#### [Your instructions]
In your copy, reproduce each entry exactly and include no picture.

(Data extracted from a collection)
*** Begin section ***

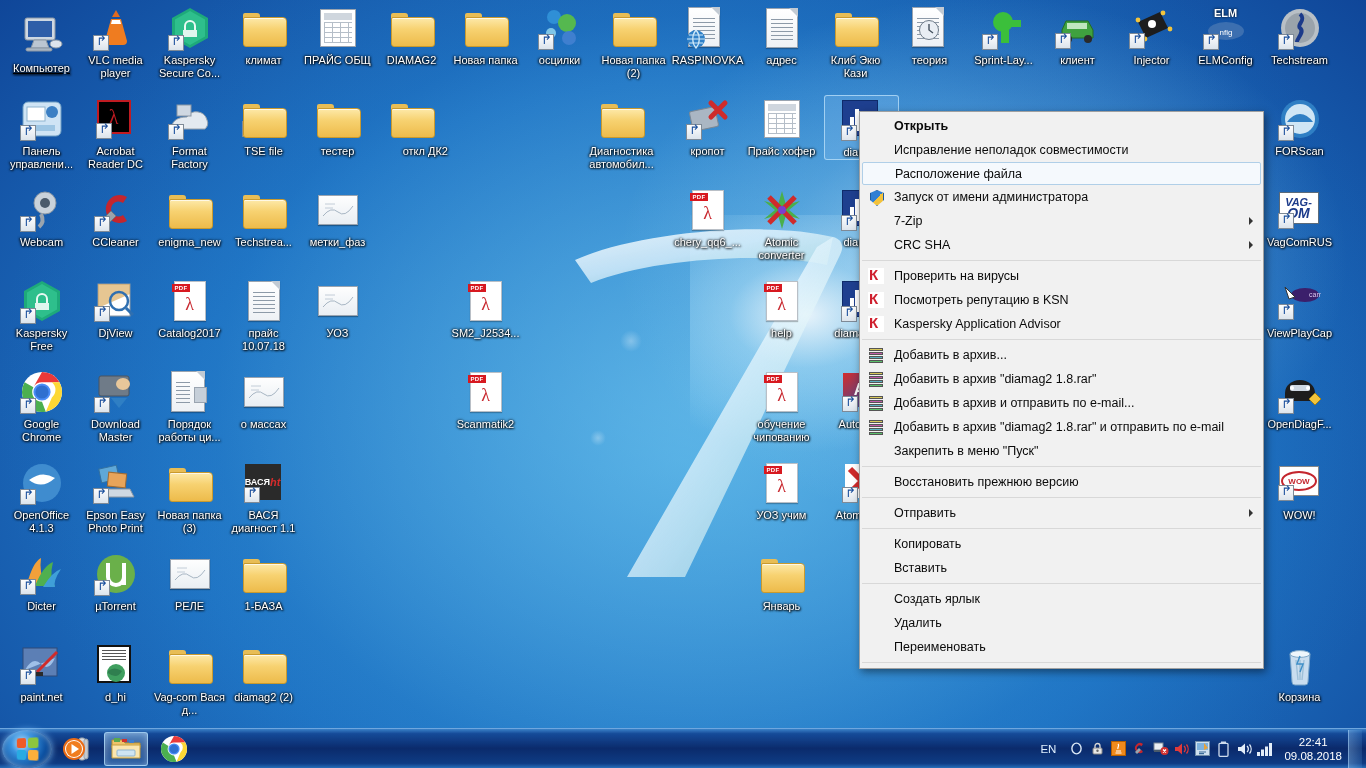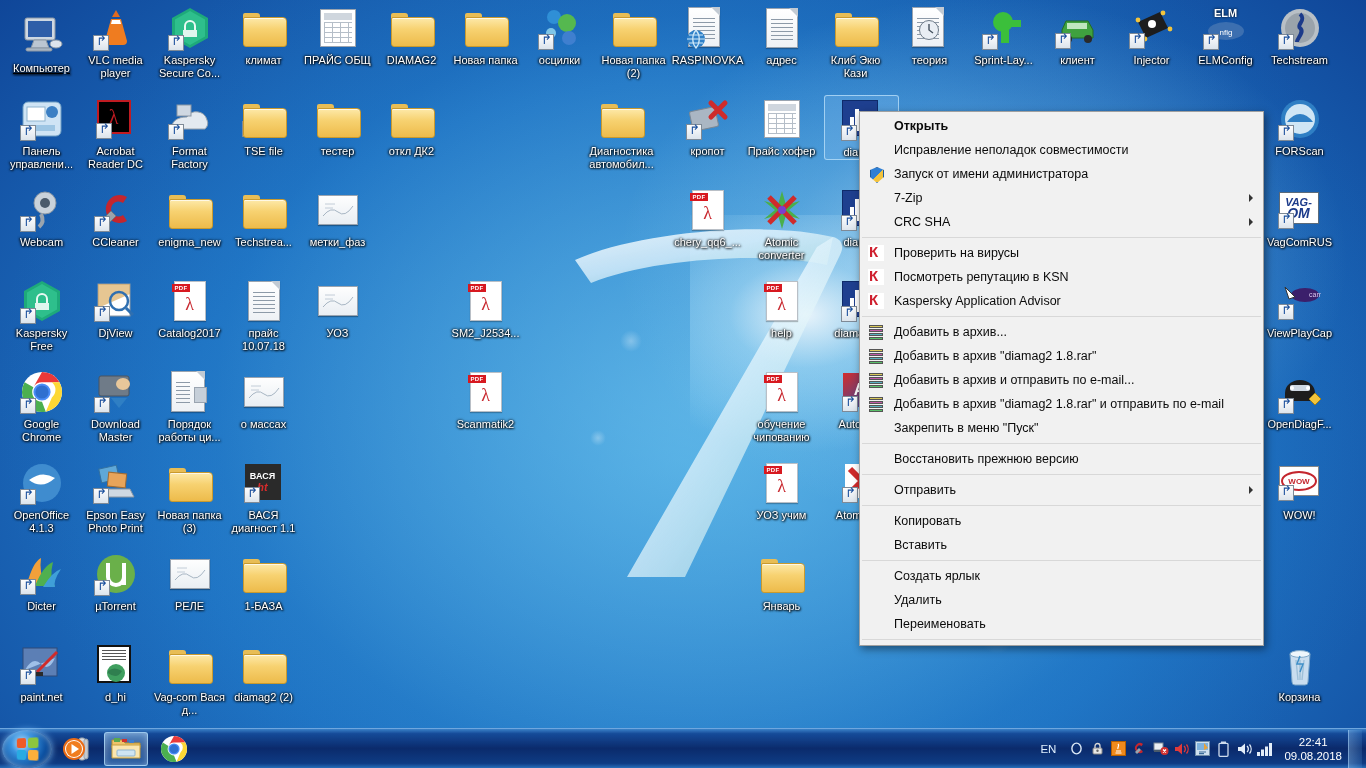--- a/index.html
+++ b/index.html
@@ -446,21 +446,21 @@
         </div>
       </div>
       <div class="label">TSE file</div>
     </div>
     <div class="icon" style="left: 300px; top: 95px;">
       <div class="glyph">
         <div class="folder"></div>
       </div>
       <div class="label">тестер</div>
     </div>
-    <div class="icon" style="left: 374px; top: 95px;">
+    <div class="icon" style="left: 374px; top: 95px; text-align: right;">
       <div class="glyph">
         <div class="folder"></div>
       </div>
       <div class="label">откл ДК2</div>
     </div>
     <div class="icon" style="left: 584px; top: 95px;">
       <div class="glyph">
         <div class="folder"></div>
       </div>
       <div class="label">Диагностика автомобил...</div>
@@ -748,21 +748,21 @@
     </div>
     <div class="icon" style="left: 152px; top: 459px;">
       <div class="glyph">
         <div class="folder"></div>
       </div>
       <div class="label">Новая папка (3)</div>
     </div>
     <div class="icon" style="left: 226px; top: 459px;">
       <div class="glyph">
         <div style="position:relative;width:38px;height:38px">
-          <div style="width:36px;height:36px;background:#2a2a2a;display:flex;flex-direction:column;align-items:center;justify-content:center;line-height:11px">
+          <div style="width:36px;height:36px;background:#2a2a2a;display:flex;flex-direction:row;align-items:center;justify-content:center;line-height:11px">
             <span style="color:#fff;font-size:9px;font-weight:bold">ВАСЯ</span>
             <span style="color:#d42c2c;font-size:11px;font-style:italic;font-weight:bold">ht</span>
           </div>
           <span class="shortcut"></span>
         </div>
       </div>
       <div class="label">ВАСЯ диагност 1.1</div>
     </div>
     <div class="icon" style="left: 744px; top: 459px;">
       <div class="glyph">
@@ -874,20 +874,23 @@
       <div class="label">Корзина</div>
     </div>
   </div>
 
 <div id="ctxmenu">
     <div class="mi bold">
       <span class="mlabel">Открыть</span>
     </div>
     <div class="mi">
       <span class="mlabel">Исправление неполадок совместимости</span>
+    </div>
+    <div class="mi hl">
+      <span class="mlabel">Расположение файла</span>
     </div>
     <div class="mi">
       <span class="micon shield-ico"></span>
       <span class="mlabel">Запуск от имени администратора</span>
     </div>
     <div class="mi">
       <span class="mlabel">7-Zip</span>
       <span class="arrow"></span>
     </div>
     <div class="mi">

*** End section ***

#### [Answer below]
--- a/index.html
+++ b/index.html
@@ -446,21 +446,21 @@
         </div>
       </div>
       <div class="label">TSE file</div>
     </div>
     <div class="icon" style="left: 300px; top: 95px;">
       <div class="glyph">
         <div class="folder"></div>
       </div>
       <div class="label">тестер</div>
     </div>
-    <div class="icon" style="left: 374px; top: 95px;">
+    <div class="icon" style="left: 374px; top: 95px; text-align: right;">
       <div class="glyph">
         <div class="folder"></div>
       </div>
       <div class="label">откл ДК2</div>
     </div>
     <div class="icon" style="left: 584px; top: 95px;">
       <div class="glyph">
         <div class="folder"></div>
       </div>
       <div class="label">Диагностика автомобил...</div>
@@ -748,21 +748,21 @@
     </div>
     <div class="icon" style="left: 152px; top: 459px;">
       <div class="glyph">
         <div class="folder"></div>
       </div>
       <div class="label">Новая папка (3)</div>
     </div>
     <div class="icon" style="left: 226px; top: 459px;">
       <div class="glyph">
         <div style="position:relative;width:38px;height:38px">
-          <div style="width:36px;height:36px;background:#2a2a2a;display:flex;flex-direction:column;align-items:center;justify-content:center;line-height:11px">
+          <div style="width:36px;height:36px;background:#2a2a2a;display:flex;flex-direction:row;align-items:center;justify-content:center;line-height:11px">
             <span style="color:#fff;font-size:9px;font-weight:bold">ВАСЯ</span>
             <span style="color:#d42c2c;font-size:11px;font-style:italic;font-weight:bold">ht</span>
           </div>
           <span class="shortcut"></span>
         </div>
       </div>
       <div class="label">ВАСЯ диагност 1.1</div>
     </div>
     <div class="icon" style="left: 744px; top: 459px;">
       <div class="glyph">
@@ -874,20 +874,23 @@
       <div class="label">Корзина</div>
     </div>
   </div>
 
 <div id="ctxmenu">
     <div class="mi bold">
       <span class="mlabel">Открыть</span>
     </div>
     <div class="mi">
       <span class="mlabel">Исправление неполадок совместимости</span>
+    </div>
+    <div class="mi hl">
+      <span class="mlabel">Расположение файла</span>
     </div>
     <div class="mi">
       <span class="micon shield-ico"></span>
       <span class="mlabel">Запуск от имени администратора</span>
     </div>
     <div class="mi">
       <span class="mlabel">7-Zip</span>
       <span class="arrow"></span>
     </div>
     <div class="mi">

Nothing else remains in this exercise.